Five of the fugitives belong to the Islamic Jihad movement and one is a former commander of an armed group affiliated with the mainstream Fatah party, the Prisons Service said.
Arik Yaacov, the service's northern commander, said the escapees appeared to have opened a hole from their cell toilet floor to access passages formed by the prison's construction.
The facility, about 4 km (2 miles) from the boundary with the West Bank, is one of the highest-security jails in Israel and houses Palestinians convicted or suspected of anti-Israeli activities, including deadly attacks.
Four of the men were serving life sentences, a Palestinian prisoners organization said.
Bennett's office said he spoke with Israel's internal security minister and "emphasized that this is a grave incident that requires an across-the-board effort by the security forces" to find the escapees.
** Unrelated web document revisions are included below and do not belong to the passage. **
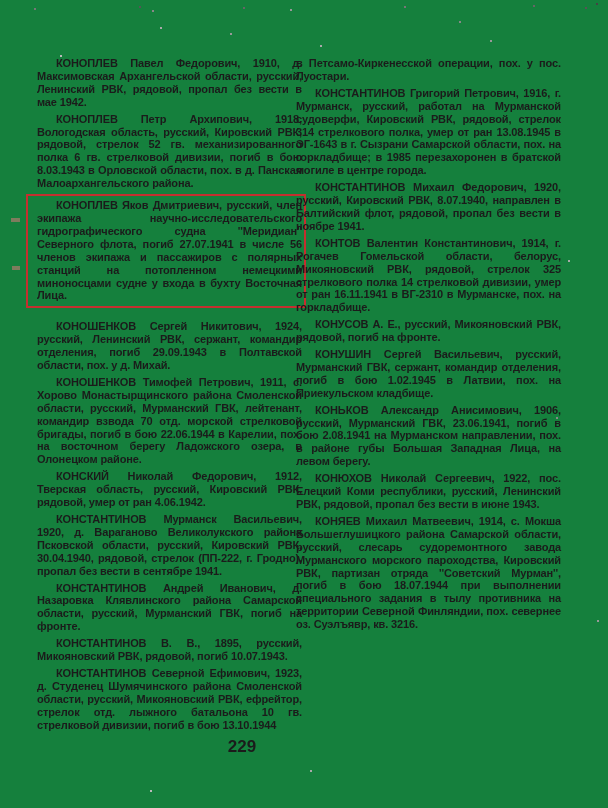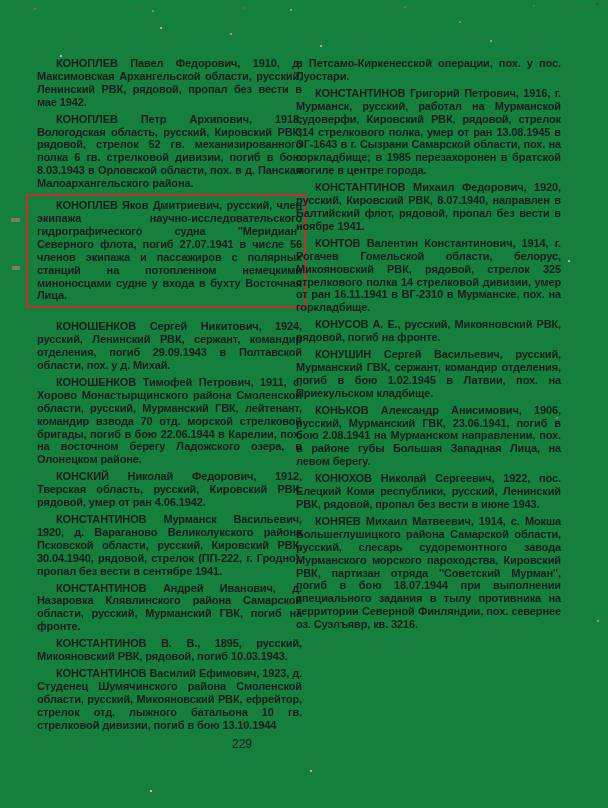--- a/index.html
+++ b/index.html
@@ -91,7 +91,7 @@
 
   <p class="entry"><span class="entry-name">КОНСТАНТИНОВ Андрей Иванович,</span><span class="entry-sep"> </span><span class="entry-text">д. Назаровка Клявлинского района Самарской области, русский, Мурманский ГВК, погиб на фронте.</span></p>
 
-  <p class="entry"><span class="entry-name">КОНСТАНТИНОВ В. В.,</span><span class="entry-sep"> </span><span class="entry-text">1895, русский, Микояновский РВК, рядовой, погиб 10.03.1943.</span></p>
+  <p class="entry"><span class="entry-name">КОНСТАНТИНОВ В. В.,</span><span class="entry-sep"> </span><span class="entry-text">1895, русский, Микояновский РВК, рядовой, погиб 10.07.1943.</span></p>
 
   <p class="entry"><span class="entry-name">КОНСТАНТИНОВ Василий Ефимович,</span><span class="entry-sep"> </span><span class="entry-text">1923, д. Студенец Шумячинского района Смоленской области, русский, Микояновский РВК, ефрейтор, стрелок отд. лыжного батальона 10 гв. стрелковой дивизии, погиб в бою 13.10.1944</span></p>
 </div>

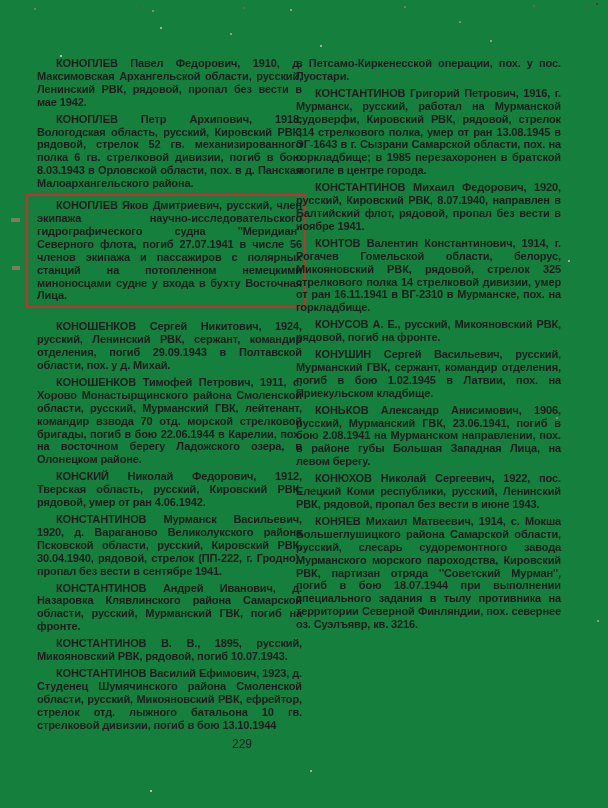--- a/index.html
+++ b/index.html
@@ -93,7 +93,7 @@
 
   <p class="entry"><span class="entry-name">КОНСТАНТИНОВ В. В.,</span><span class="entry-sep"> </span><span class="entry-text">1895, русский, Микояновский РВК, рядовой, погиб 10.07.1943.</span></p>
 
-  <p class="entry"><span class="entry-name">КОНСТАНТИНОВ Василий Ефимович,</span><span class="entry-sep"> </span><span class="entry-text">1923, д. Студенец Шумячинского района Смоленской области, русский, Микояновский РВК, ефрейтор, стрелок отд. лыжного батальона 10 гв. стрелковой дивизии, погиб в бою 13.10.1944</span></p>
+  <p class="entry"><span class="entry-name">КОНСТАНТИНОВ Северной Ефимович,</span><span class="entry-sep"> </span><span class="entry-text">1923, д. Студенец Шумячинского района Смоленской области, русский, Микояновский РВК, ефрейтор, стрелок отд. лыжного батальона 10 гв. стрелковой дивизии, погиб в бою 13.10.1944</span></p>
 </div>
   <div class="column" id="right-column">
   <p class="entry continuation"><span class="entry-text">в Петсамо-Киркенесской операции, пох. у пос. Луостари.</span></p>

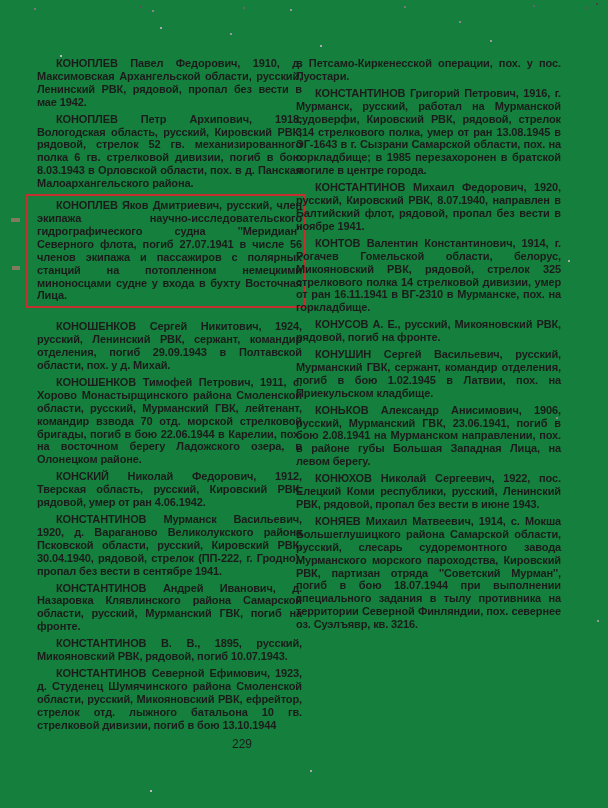--- a/index.html
+++ b/index.html
@@ -41,8 +41,8 @@
     left: 0;
     width: 484px;
     text-align: center;
-    font-weight: 400;
-    font-size: 12px;
+    font-weight: 700;
+    font-size: 17px;
     color: #1b1b1b;
   }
A police spokesman said security forces believed the fugitives might try to reach the West Bank, where the Palestinian Authority exercises limited self-rule, or the Jordanian border some 14 km (9 miles) to the east.
One of the escapees was identified by the Prisons Service as Zakaria Zubeidi, a former commander of Fatah's Al Aqsa Martyrs Brigades in the West Bank city of Jenin. The brigades carried out deadly attacks against Israelis during a 2000-2005 Palestinian uprising.